Herr und Frau Dunker verabschiedeten sich und begaben sich ins Wohnzimmer zur Cousine, die unterdes den Kaffeetisch gedeckt hatte und die Gäste schon erwartete.

Die Mädchen waren in der Stadt herumspaziert und hatten Besorgungen gemacht. Mit großem Staunen hatte Lieschen von Gretchens Verlobung gehört. »O, wie beneide ich dich«, rief sie aus. »Wie gern möchte ich verheiratet sein, einen guten Mann haben, der mich verzöge, der alles täte, was ich wollte.«

»Aber Lieschen, das ist doch nicht gut«, sagte Eva. »Du hättest doch auch Pflichten gegen ihn.«

»Ich würde mir Dienstboten halten, die kochten und das Haus in Ordnung hielten. Alles selbst tun ist nicht schön. Ich war sehr unglücklich heute morgen, als ich euch abwandern sah, und ich mußte in die heiße Küche und kochen –«

»Dann bist du wohl gar nicht gern bei Tante Martha?«

»O ja, sonst wohl. Aber sie ist sehr streng, das bin ich von Haus aus nicht gewohnt.«

»Wir dürfen auch nicht jeden Morgen herumspazieren wie heute. Das ist nur eine Ausnahme. Unsere Mutter ist streng, wir müssen fleißig sein und tüchtig im Haushalt helfen, nicht wahr, Eva?«

»Das ist auch gut, mir macht das Arbeiten Freude«, erwiderte diese.

»Ihr seid einmal ganz andere Menschen«, seufzte Lieschen.

Als Herr Dunker mit den Seinigen abends auf der Rückreise war, wurde viel von Kramers gesprochen.

»Es wird den armen Leuten doppelt schwer, sich zu fügen, weil sie nicht gewohnt sind, ihren Pflichten zu leben«, sagte Frau Maria.

»Vielleicht hat aber gerade Gott das Schwere über sie kommen lassen, damit sie es lernen und schließlich ihre Befriedigung darin finden«, entgegnete Herr Dunker.

Plötzlich wendete er seine Blicke einem großen Paket zu, das Eva bei sich in der Ecke zu verbergen suchte.

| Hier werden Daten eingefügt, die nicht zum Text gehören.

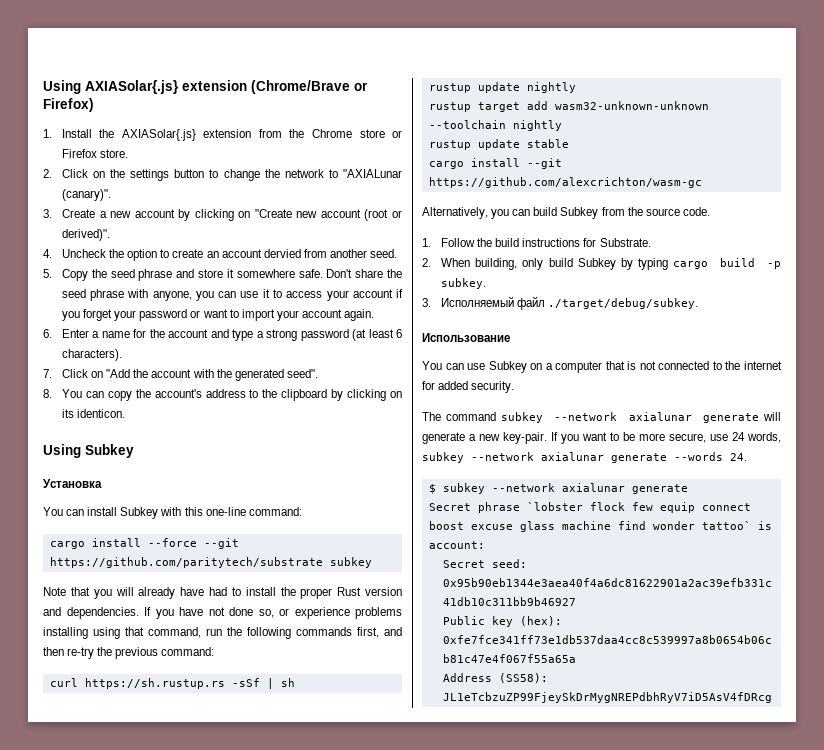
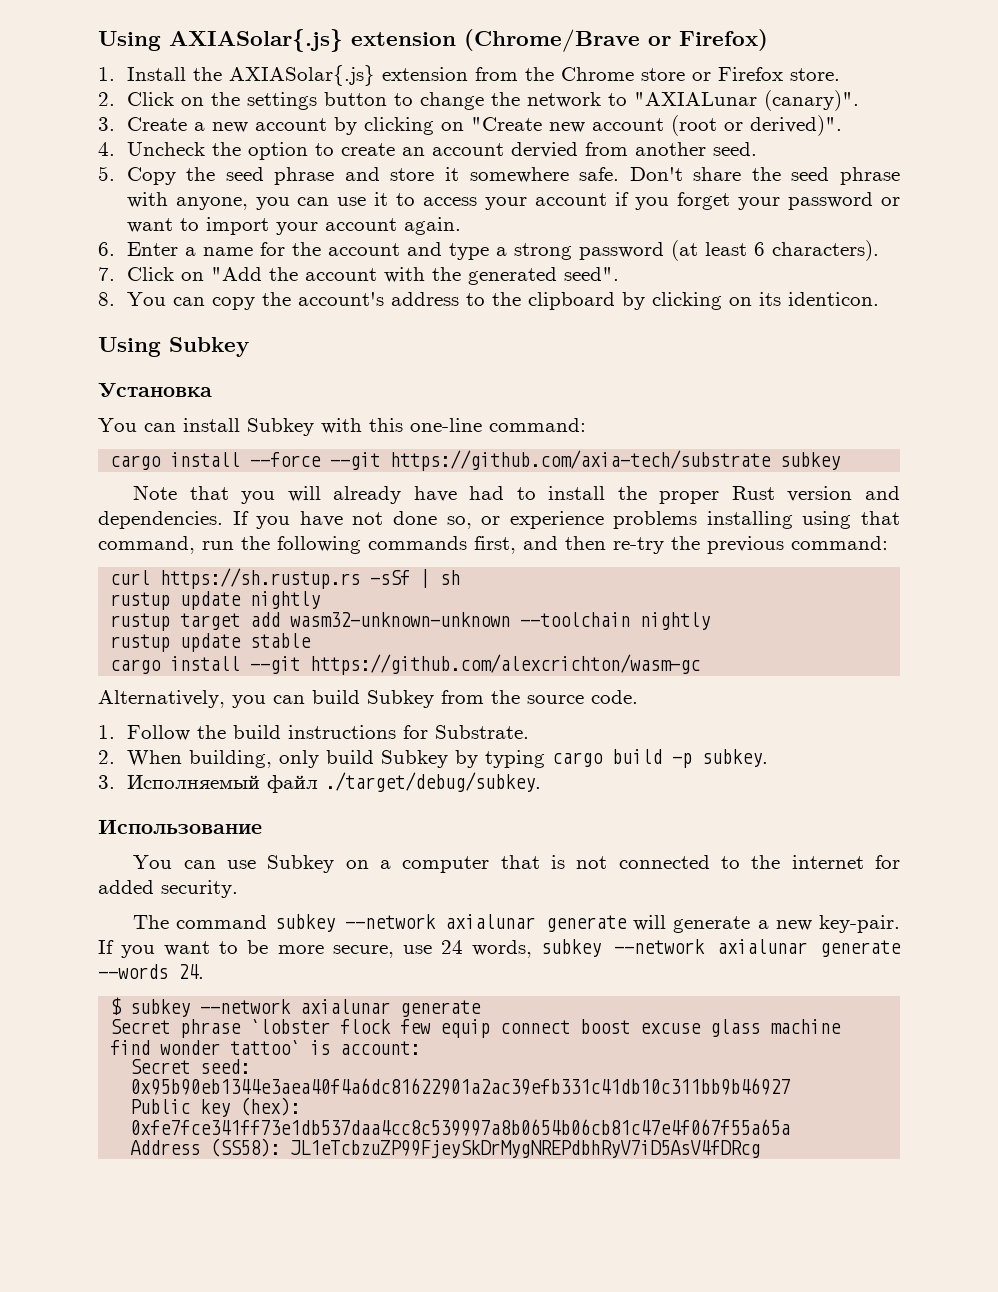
[49,557,323,568] https://github.com/paritytech/substrate -> [390,450,772,471] https://github.com/axia-tech/substrate

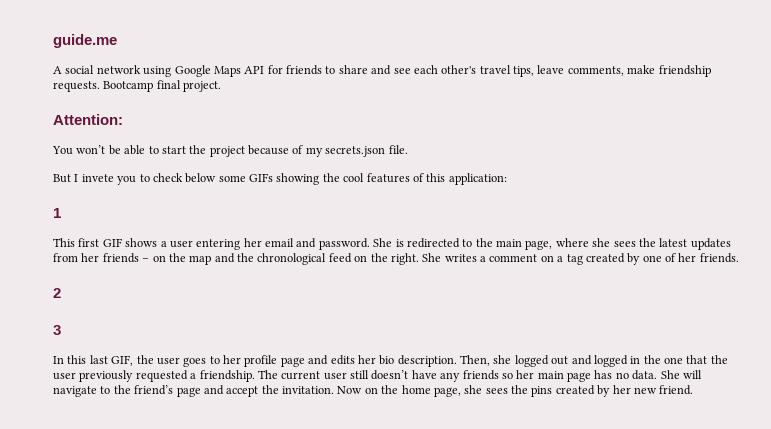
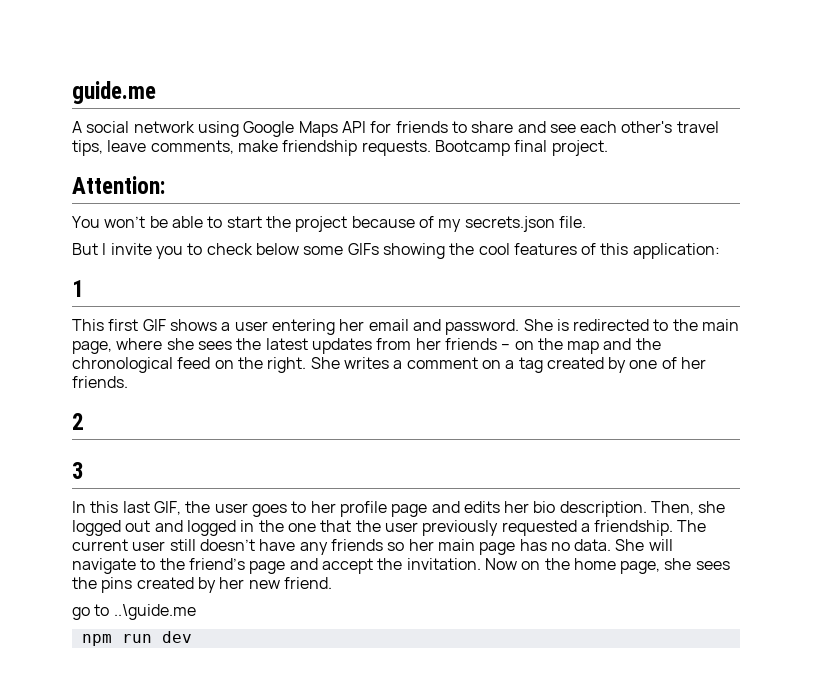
[81,174,114,182] invete -> [110,243,152,255] invite
(694, 390) none -> [72,604,196,620] [81,631,192,646] // go to ..\guide.me // npm run dev

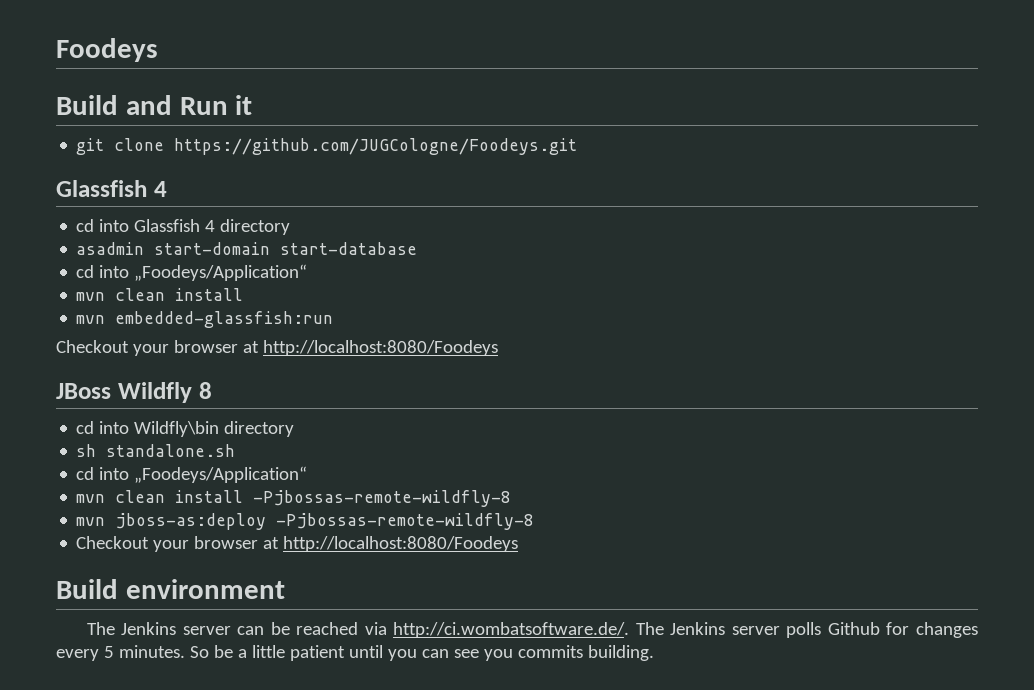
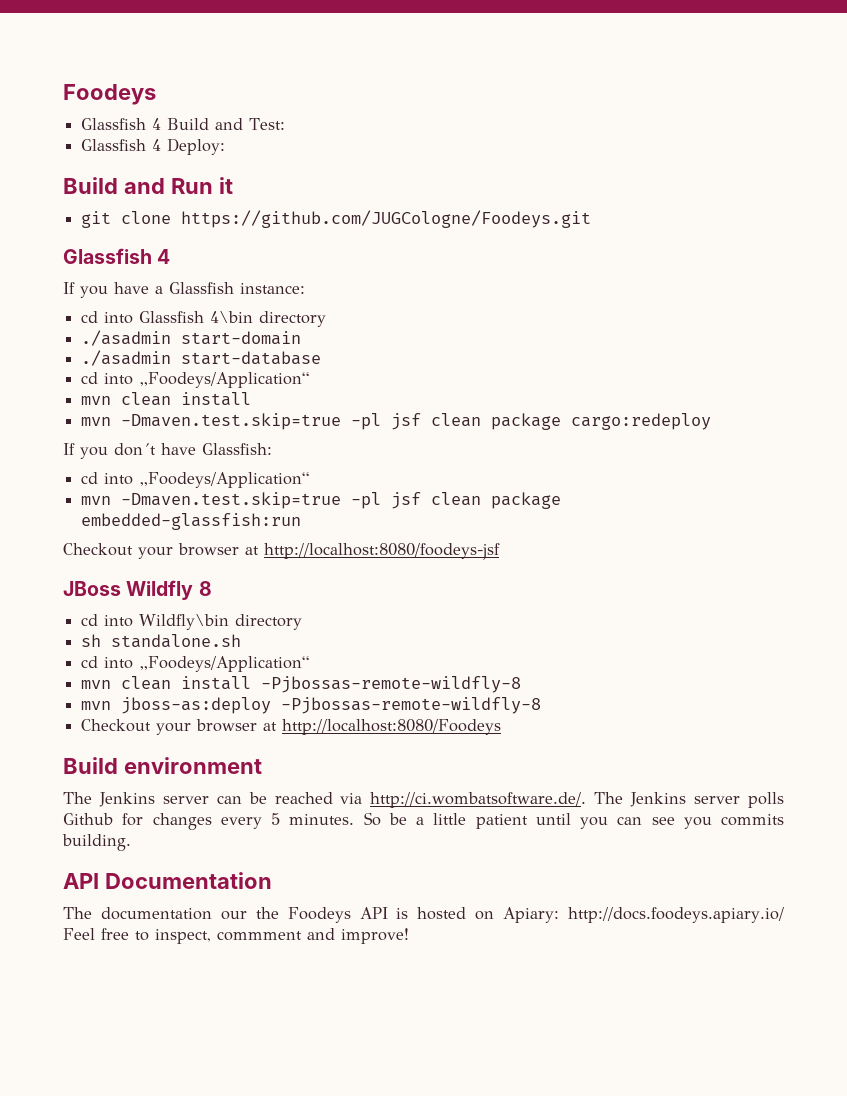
[56,38,158,62] Foodeys -> [63,84,156,105] [81,118,286,130] [81,138,226,155] Foodeys // Glassfish 4 Build and Test: // Glassfish 4 Deploy:
(167, 189) none -> [63,282,305,298] // If you have a Glassfish instance:
[205,219,291,235] [76,242,145,255] 4 directory // asadmin -> [210,311,327,327] [81,330,172,346] 4\bin directory // ./asadmin
(271, 248) none -> [81,350,172,366] // ./asadmin
(106, 319) none -> [121,413,712,430] [63,443,272,459] [81,472,311,488] [81,492,562,509] -Dmaven.test.skip=true -pl jsf clean package cargo:redeploy // If you don´t have Glassfish: // cd into „Foodeys/Application“ // mvn -Dmaven.test.skip=true -pl jsf clean package
[262,340,498,356] http://localhost:8080/Foodeys -> [264,543,500,560] http://localhost:8080/foodeys-jsf
(654, 653) none -> [63,872,272,889] [63,907,785,923] [63,928,409,944] // API Documentation // The documentation our the Foodeys API is hosted on Apiary: http://docs.foodeys.apiary.io/ Feel free to inspect, commment and improve!

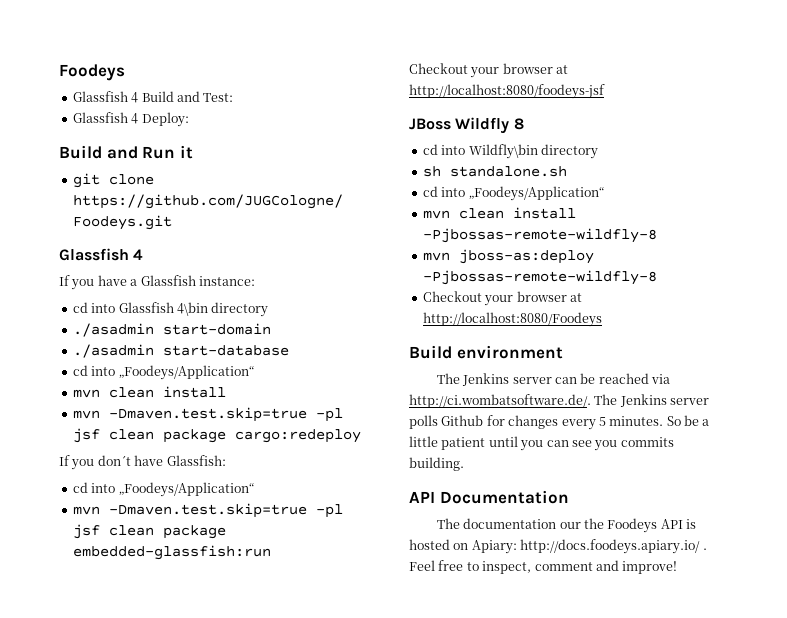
(785, 915) none -> [702,548,707,550] .
[217,931,302,941] commment -> [534,562,593,571] comment

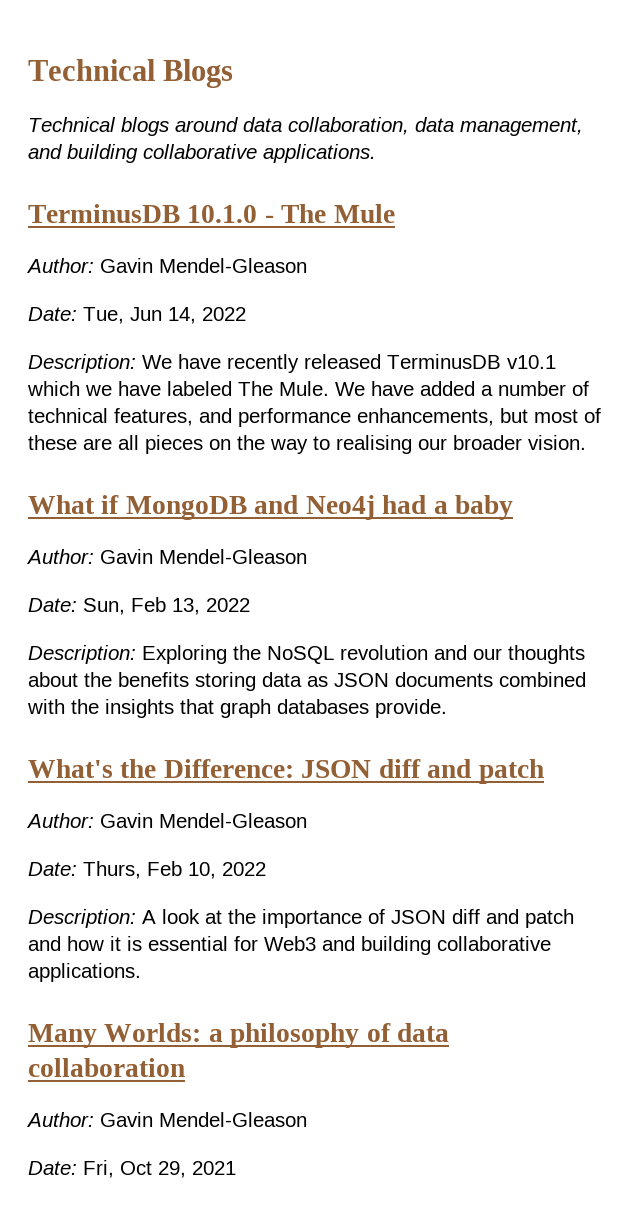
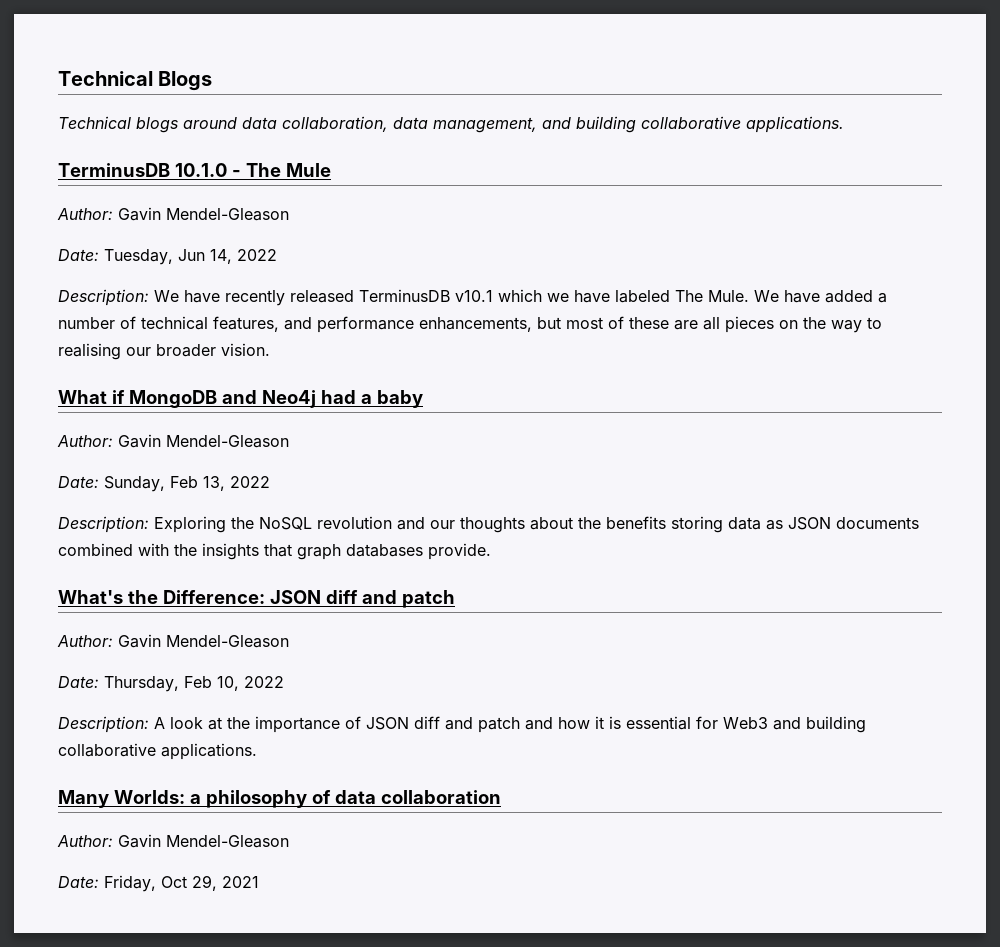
[83,307,124,324] Tue, -> [104,249,173,265] Tuesday,
[83,598,125,615] Sun, -> [104,476,165,492] Sunday,
[83,861,141,879] Thurs, -> [104,676,179,692] Thursday,
[83,1160,114,1178] Fri, -> [104,875,156,892] Friday,

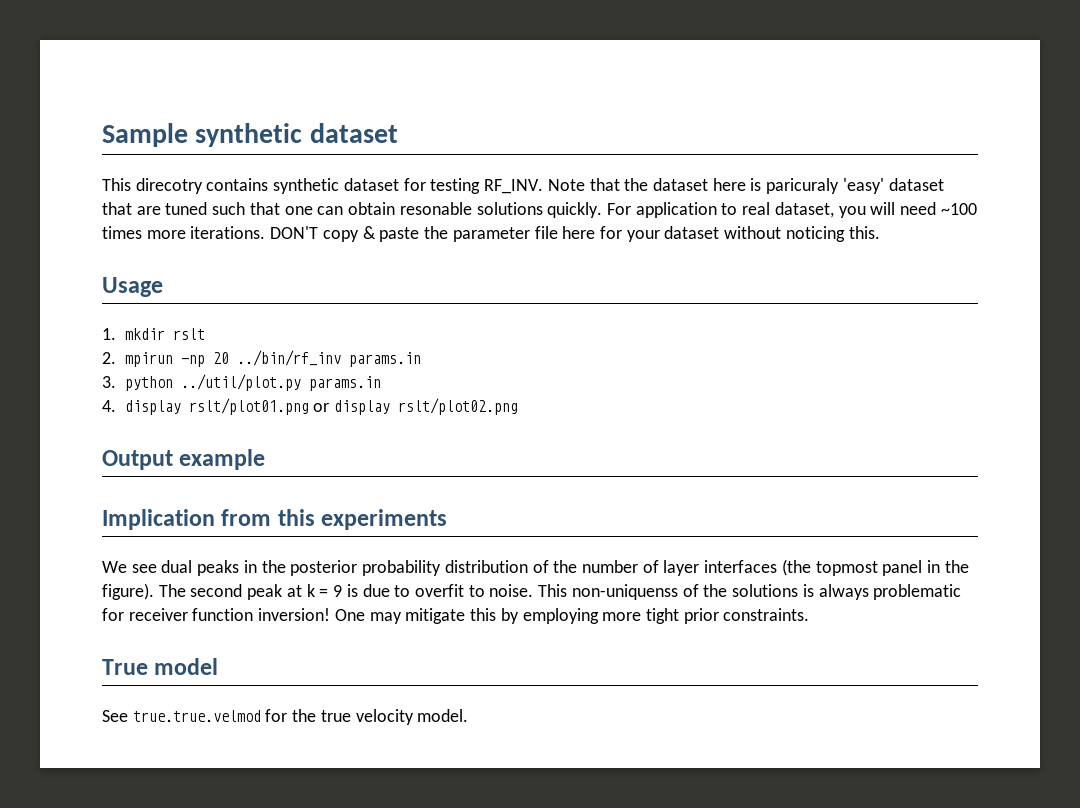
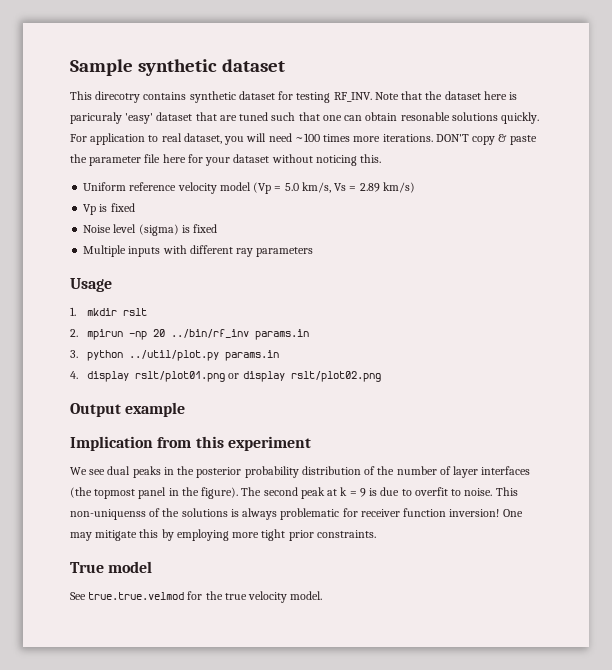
(880, 232) none -> [83,182,415,194] [83,203,135,215] [83,224,218,236] [83,245,314,257] // Uniform reference velocity model (Vp = 5.0 km/s, Vs = 2.89 km/s) // Vp is fixed // Noise level (sigma) is fixed // Multiple inputs with different ray parameters
[321,509,448,530] experiments -> [227,436,311,451] experiment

»Was habt ihr denn aber da in dem riesengroßen Paket, ihr Kinder?«

Da gab es fröhliches Lachen und Verstecken. Das dürfe der Vater gar nicht sehen und merken. Daraus solle etwas ganz Wundervolles gearbeitet werden für ihn, er solle sich nur immer freuen, was eines Tages für ihn auf dem Weihnachtstisch liegen werde.